[Records contained in a dataset]
━━━━━━━━━━━━━━━━
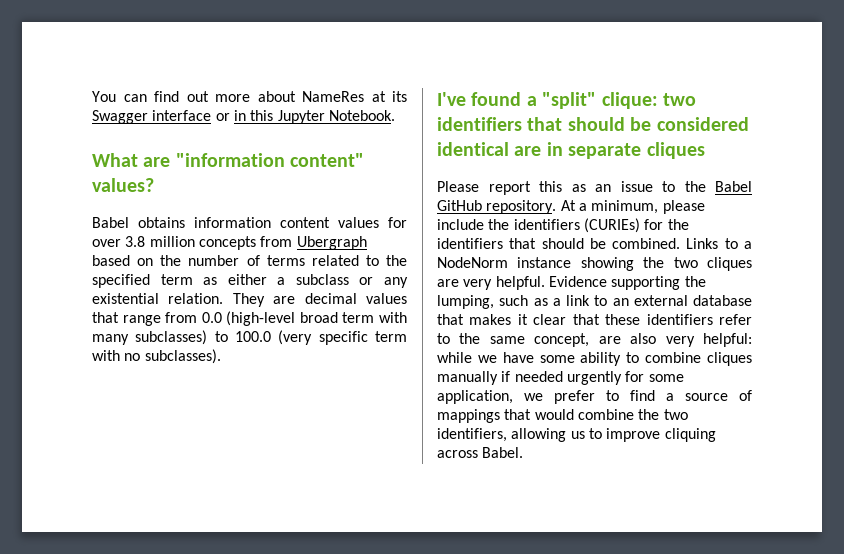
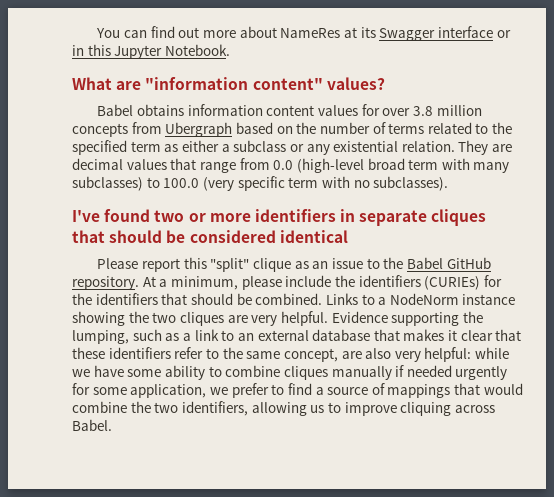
- I've found a "split" clique: two identifiers that should be considered identical are in separate cliques
+ I've found two or more identifiers in separate cliques that should be considered identical
- Please report this as an issue to the Babel GitHub repository.
+ Please report this "split" clique as an issue to the Babel GitHub repository.

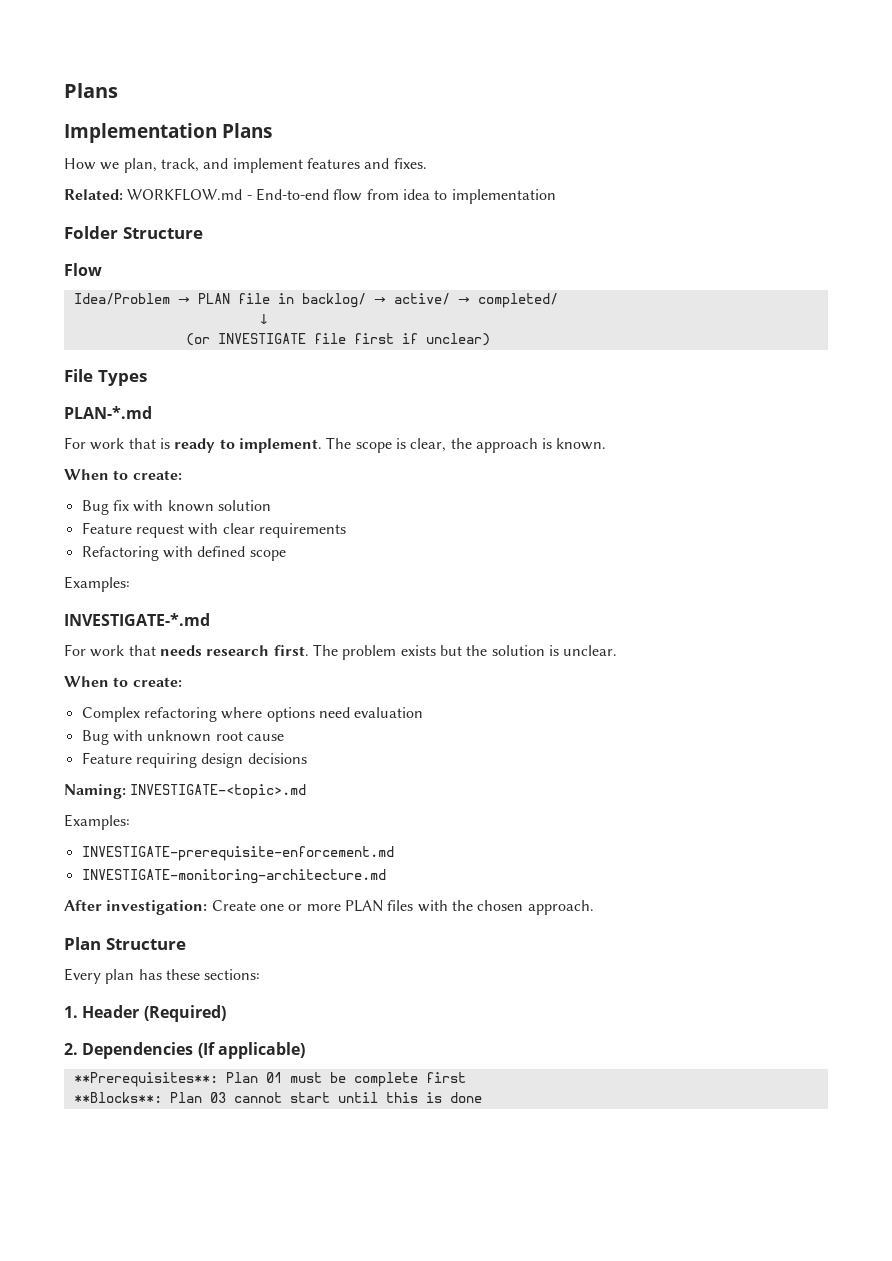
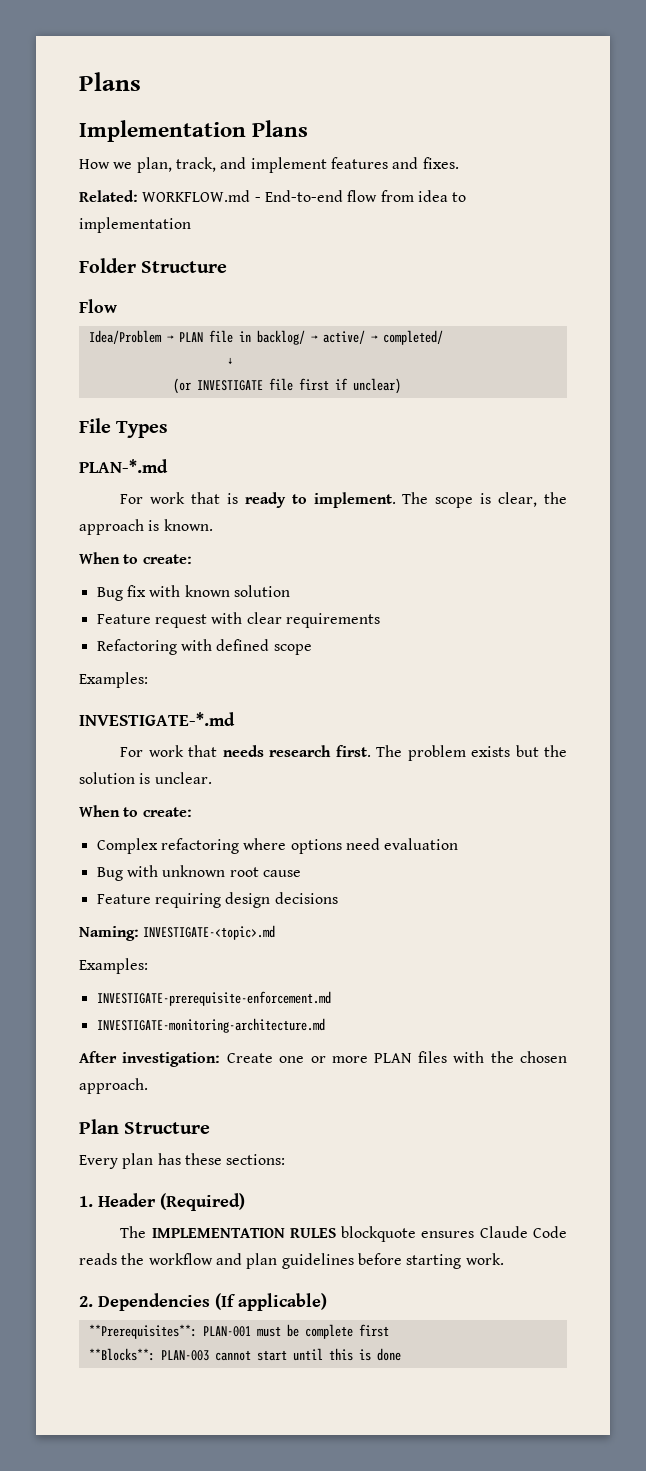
+ The IMPLEMENTATION RULES blockquote ensures Claude Code reads the workflow and plan guidelines before starting work.
- **Prerequisites**: Plan 01 must be complete first
+ **Prerequisites**: PLAN-001 must be complete first
- **Blocks**: Plan 03 cannot start until this is done
+ **Blocks**: PLAN-003 cannot start until this is done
━━━━━━━━━━━━━━━━
WORK REQUEST
Please find all lines of the entries that hold the string "Blocks" and copy them.

REPLY TO THE EXERCISE
- **Blocks**: Plan 03 cannot start until this is done
+ **Blocks**: PLAN-003 cannot start until this is done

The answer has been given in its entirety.